Левушка захлопнул форточку и ушел в кабинет, чтоб не слышать этих криков. Он прошелся несколько раз по кабинету и снова призвал Петра Ивановича.
– И давно он это?
– Да-с, начал давно, кажется.
– И все еще не пелестал?
– Нет-с, теперь затихло.
– За сто ж он его?
– Мы не знаем. Один раз уже драл, в прошлом месяце, так за то, что чашку разбил, а теперь – неизвестно.
– Сто ж это – его люди, сто ли? Как же он может, если он не имеет плава владеть людьми? Ведь он – не дволянин? – удивился Левушка, вспомнив цель приезда Чиликина в Петербург.
Петр Иванович опять отвернулся, что служило у него признаком недовольства обстоятельствами.
– Да он и не имеет права, собственно, – сказал он, – но так подведено, что он все равно, как барин. Он в своем имении как бы управитель, а именье-то на чужое имя. Подставное то есть лицо. Так что он вполне хозяйствует.
– Где же у него именье?
– Люди, что сюда привезены, не сказывают; говорят, сами не знают. Их на Москве он купил и прямо сюда привез.
– В молду ему дать, и только! – решил Левушка и на целый день уехал из дома.
В половине января экзекуция повторилась, и опять были слышны крики на конюшне.
– Нет, я так не могу! – сказал Левушка, он послал к Чиликину предупредить, что желает видеть его, и пошел к нему.
– Что же-с, Лев Александрович, разве я не могу учить людей, вверенных моему попечению? – заговорил Чиликин, выслушав Левушку. – Это уж последние времена-с, если те, кто обязан поддерживать власть над подлыми народом, будут колебать ее…
– Как колебать?

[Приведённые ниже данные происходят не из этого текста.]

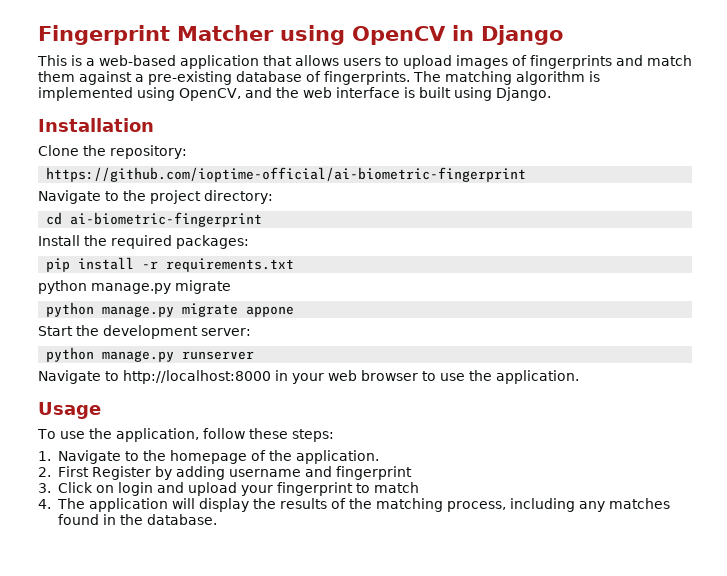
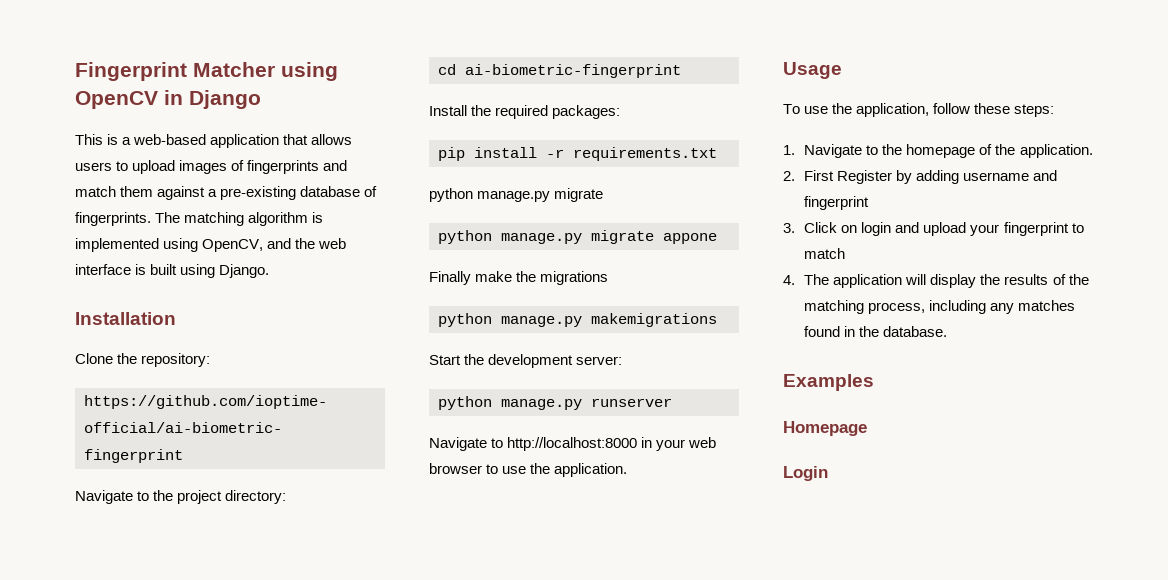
+ Finally make the migrations
+ python manage.py makemigrations
+ Examples
+ Homepage
+ Login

Я колебать ничего не хочу, я плосу только не длать людей на конюснях так, стоб они вопили на весь двол.
– А, это другое дело, – подхватил Чиликин, – и в следующий раз я этому мерзавцу рот завяжу…

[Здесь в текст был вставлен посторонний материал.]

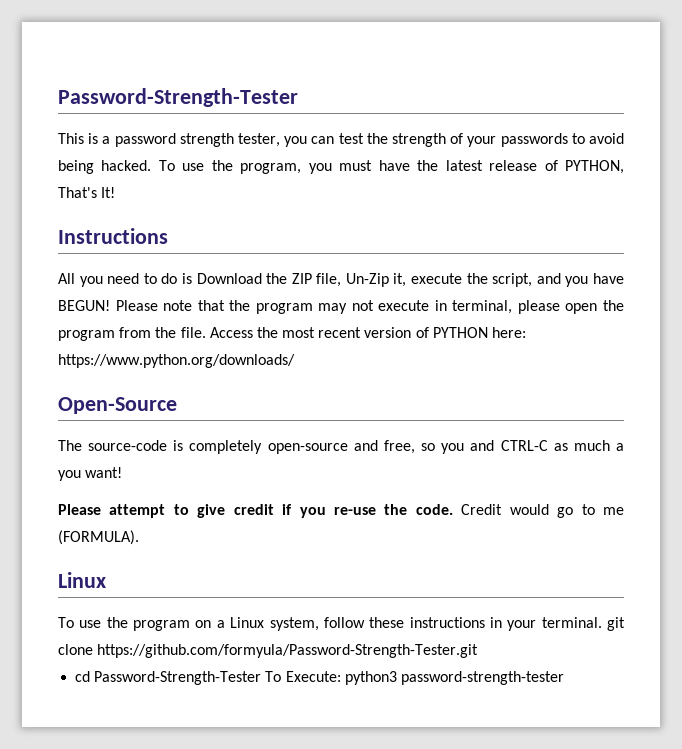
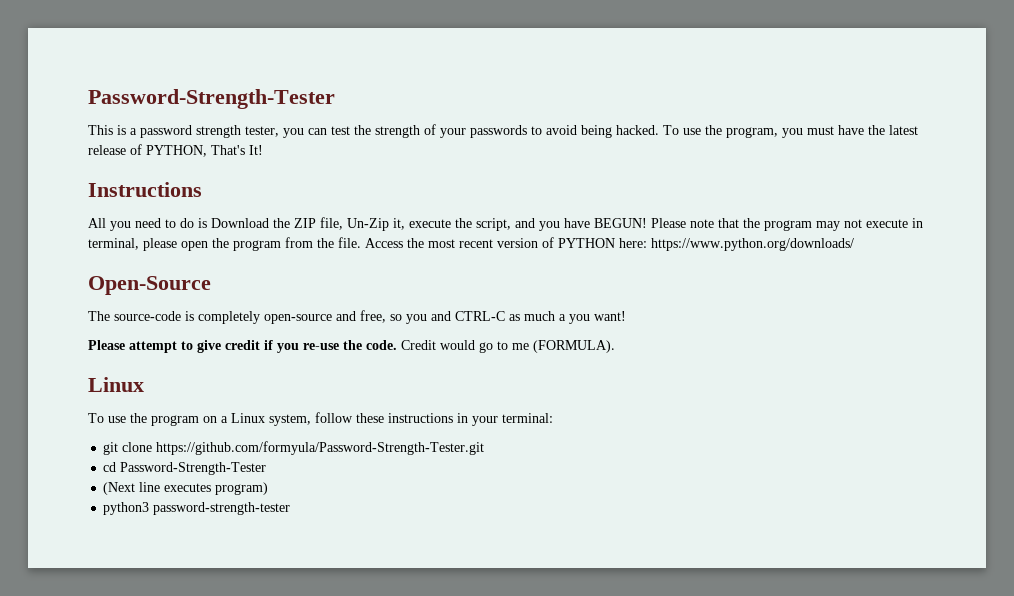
- To use the program on a Linux system, follow these instructions in your terminal. git clone https://github.com/formyula/Password-Strength-Tester.git
+ To use the program on a Linux system, follow these instructions in your terminal:
+ git clone https://github.com/formyula/Password-Strength-Tester.git
- cd Password-Strength-Tester To Execute: python3 password-strength-tester
+ cd Password-Strength-Tester
+ (Next line executes program)
+ python3 password-strength-tester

Левушка видел, что напрасно пришел и что ему не сговориться с этим человеком.
«Господи, и зачем надо было пускать его сюда жить к нам?» – мелькнуло у него.

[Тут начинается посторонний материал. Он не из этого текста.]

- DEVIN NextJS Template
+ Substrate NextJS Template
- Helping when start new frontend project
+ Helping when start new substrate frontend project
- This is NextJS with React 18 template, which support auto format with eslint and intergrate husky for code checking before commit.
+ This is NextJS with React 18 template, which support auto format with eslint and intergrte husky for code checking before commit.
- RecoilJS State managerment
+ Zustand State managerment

– Да лазве вы не можете без лозог? – все-таки попытался он сказать. – Отчего же у меня никогда не делут, а люди служат отлично?
– Все зависит от того, какой народ, – вздохнул Чиликин, – мне попался такой, что иначе никаких нельзя. Вот народ! Только страхом наказания и живет. Да и вообще-с без наказания нельзя. Возьмите вы хотя бы государство – разве оно не наказывает? Изволили слышать, сегодня барабаны били? Читали объявление о завтрашней казни? Завтра-с всенародно будут казнены первейшие персоны: Остерман, Миних-фельдмаршал, Головкин-граф, Левенвольд! Вельможи! Так что же после этого холопская-то спина значит!..
Левушка и без Чиликина знал, что на завтра тут, у них, на Васильевском острове, против здания двенадцати коллегий, назначена смертная казнь осужденным верховным судом, но совершенно не мог согласиться, чтобы это могло иметь какое-нибудь отношение к расправам Чиликина на конюшне.
А тот, заговорив о предстоящей казни, видимо, попал на весьма интересовавший его предмет.
– Вот что, сударь мой: не имеете ли вы какой-нибудь лазеечки в здании двенадцати коллегий, чтобы посмотреть на производство самой казни? Очень любопытно. Мне хотелось бы устроиться поудобнее, очень хотелось бы – так, если можно, из окошечка.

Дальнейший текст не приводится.